## [Problem requirements]
An exact restatement of all the data is required, with the pictures left out.

- Opening Delimiter -

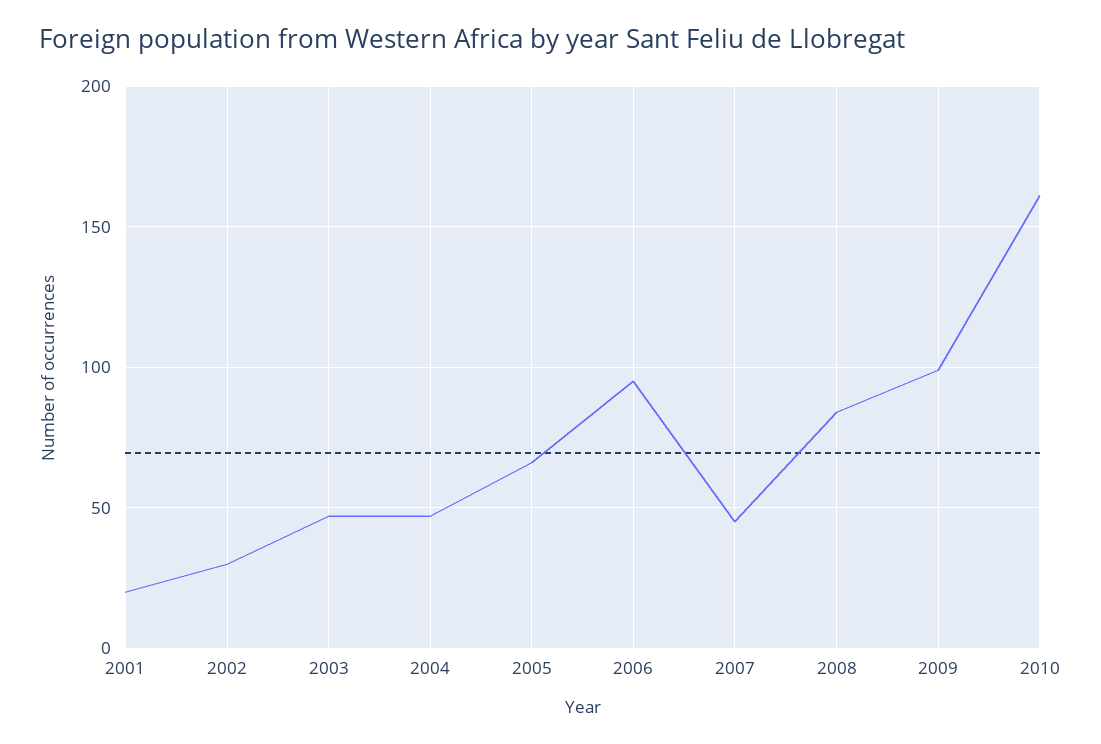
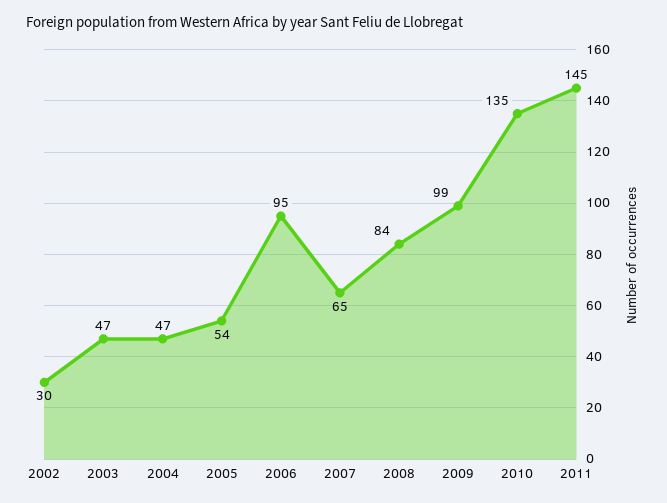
2001: 20 -> none
2005: 65 -> 54
2007: 45 -> 65
2010: 160 -> 135
2011: none -> 145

- Closing Delimiter -

## [Your solution]
2001: 20 -> none
2005: 65 -> 54
2007: 45 -> 65
2010: 160 -> 135
2011: none -> 145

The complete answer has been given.